Introduction
IBM announced its return to water cooling on April 19, 2005 with the introduction of a water cooled heat exchanger mounted to the back cover of a 19 inch rack. This is the first of the major datacom equipment manufacturers to employ water cooling for a rack of CMOS processors, using a cooling distribution unit supplying the water and rejecting the heat load to building chilled water. After a ten-year absence (IBM produced its last water cooled system in 1995 [1]) some customers were clearly under severe environmental constraints in their data center, necessitating a shift to a cooling technology other than air. It was clear that water cooling offered the opportunity to provide the solution and, in so doing, would follow a path that was forged when water cooling was first introduced into the data center for cooling computers in 1964.
Historical Perspective
Water cooling began with IBM announcing their first water cooled product in 1964. In this product, building chilled water was supplied directly to the system where it was used to cool interboard heat exchangers to reduce the temperature rise across multiple stacks of boards populated with cards. Then, in 1965, a further step was taken to improve on system reliability by controlling the water quality with the implementation of a cooling distribution unit. This unit provided a buffer between the building chilled water and the secondary water loop that provided conditioned water to the computer system. A schematic of this arrangement is shown in Figure 1.

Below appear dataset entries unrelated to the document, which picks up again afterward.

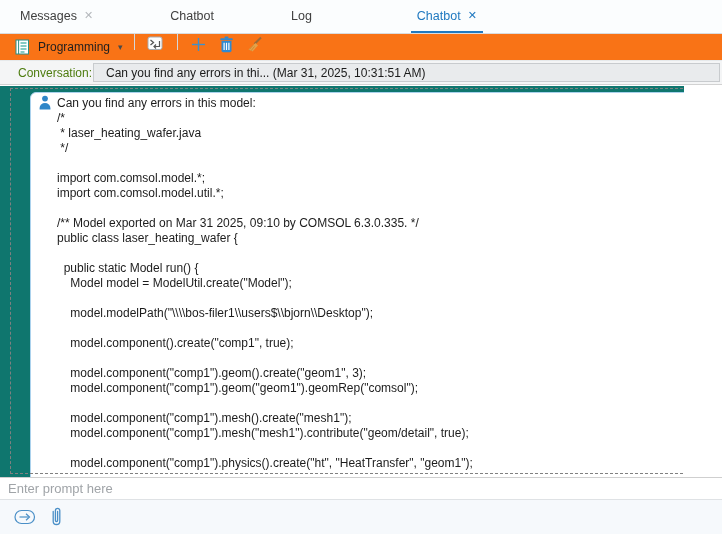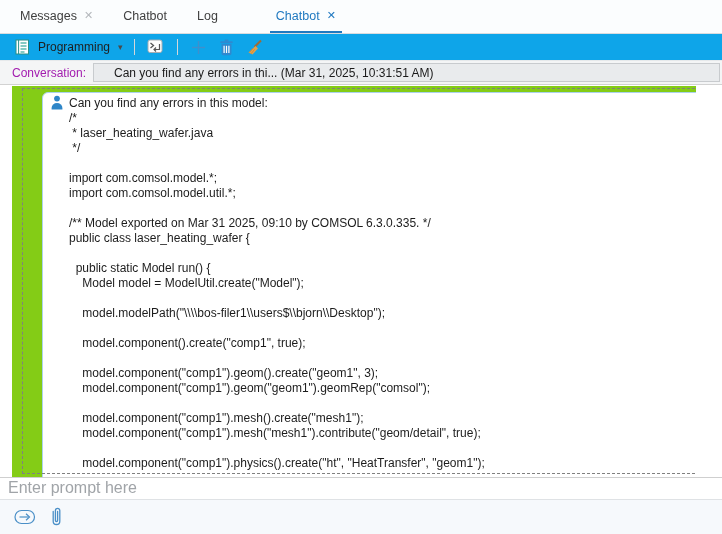--- a/index.html
+++ b/index.html
@@ -2,59 +2,59 @@
 <html><head>
 <meta charset="utf-8">
 <style>
   * { margin:0; padding:0; box-sizing:border-box; }
   html,body { width:722px; height:534px; overflow:hidden; background:#fff;
               font-family:"Liberation Sans", sans-serif; }
   .app { position:relative; width:722px; height:534px; background:#fff; }
 
   
   .tabbar { display:flex; align-items:stretch; height:34px; background:#fbfdfe;
-            border-bottom:1px solid #d9dcdf; padding-left:14px; }
+            border-bottom:1px solid #d9dcdf; padding-left:14px;gap:47px; }
   .tab { display:flex; align-items:center; gap:7px; padding:0 6px; margin-right:18px;
          border-bottom:2px solid transparent; cursor:default; font-size:12.5px; color:#404040; }
   .tab .x { font-size:11px; color:#b4b8bc; }
   .tab.active { color:#2079c0; border-bottom-color:#2079c0;margin-left:28px; }
   .tab.active .x { color:#2079c0; }
 
   
-  .toolbar { display:flex; align-items:center; height:27px; background:#0ea5e9;
+  .toolbar { display:flex; height:27px; background:#f97316;
              border-bottom:1px solid #e6e9eb; padding-left:12px; gap:8px; }
   .tool-btn { display:flex; align-items:center; gap:6px; font-size:12px; color:#1f1f1f; }
   .caret { font-size:9px; color:#4a4a4a; padding-left:2px; }
   .vsep { width:1px; height:16px; background:#d4d7da; margin:0 3px; }
   .icon-btn { display:flex; align-items:center; justify-content:center; width:20px; height:20px; }
 
   
   .convbar { position:relative; display:flex; align-items:center; height:24px;
              background:#f4f5f6; border-bottom:1px solid #d2d2d2; font-size:12px; }
-  .conv-label { padding-left:12px; color:#a21caf; }
+  .conv-label { padding-left:18px; color:#4d7c0f; }
   .conv-select { position:absolute; left:93px; right:2px; top:2px; bottom:2px;
                  background:#e9ebed; border:1px solid #c8cbce; display:flex;
-                 align-items:center; padding-left:20px; color:#1a1a1a; }
+                 align-items:center; padding-left:12px; color:#1a1a1a; }
 
   
-  .chatview { position:absolute; left:12px; top:86px; width:684px; height:391px;
-              background:#84cc16; overflow:hidden; }
+  .chatview { position:absolute; left:0; top:86px; width:684px; height:391px;
+              background:#0f766e; overflow:hidden; }
   .focus-ring { position:absolute; left:10px; top:2px; width:708px; height:386px;
                 border:1px dashed #808080; pointer-events:none; }
   .bubble { position:absolute; left:30px; top:6px; width:680px; height:420px;
             border:1px solid #abd2ed; border-radius:6px; background:#fff; }
   .avatar { position:absolute; left:38px; top:9px; }
   .msg-text { position:absolute; left:57px; top:10px; width:645px;
               font-size:12px; line-height:15px; color:#1c1c1c; white-space:pre; }
 
   
   .prompt-row { position:absolute; left:0; top:477px; width:722px; height:21px;
                 background:#fff; border-top:1px solid #cfcfcf; }
   .prompt-input { width:100%; height:100%; border:none; outline:none; background:transparent;
-                  font-family:"Liberation Sans", sans-serif; font-size:16px;
+                  font-family:"Liberation Sans", sans-serif; font-size:13px;
                   color:#333; padding-left:8px; }
   .prompt-input::placeholder { color:#a0a4a8; }
   .action-row { position:absolute; left:0; top:499px; width:722px; height:35px;
                 background:#f6f9fc; border-top:1px solid #dfe2e5;
                 display:flex; align-items:center; gap:9px; padding-left:13px; }
 </style>
 </head>
 <body>
 
 <div class="app">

Figure 1. External liquid cooled rack with remote heat rejection (ASHRAE [2]).Improvements to those first water cooled systems continued over the next 30 years with many other companies in the mainframe business employing water cooling in their products as well. In 1987 at the height of the mainframe market the magazine Datamation published a list of mainframe manufacturers showing that 92% of the revenue from mainframes was generated by companies that employed liquid cooling. The manufacturing of these products continued into the early to mid-90’s, at which time the market shifted from bipolar technologies to CMOS where the power dissipation was an order of magnitude less and air cooling was the most cost effective choice for removing the heat. Thermal management primarily focused on the use of fans, blowers, and heat sinks. As module heat fluxes (Figure 2) continued to rise at an alarming rate enhanced air cooling technologies that utilized heat pipes, vapor chambers, high performance interface materials, and high performance air moving devices were employed. However, heat fluxes are now reaching the limits of air cooling at the die and module levels as well as at the server, rack and data center levels almost simultaneously.
Figure 2. Module heat flux trend. Module powers shifted by ~10 years from bipolar to CMOS.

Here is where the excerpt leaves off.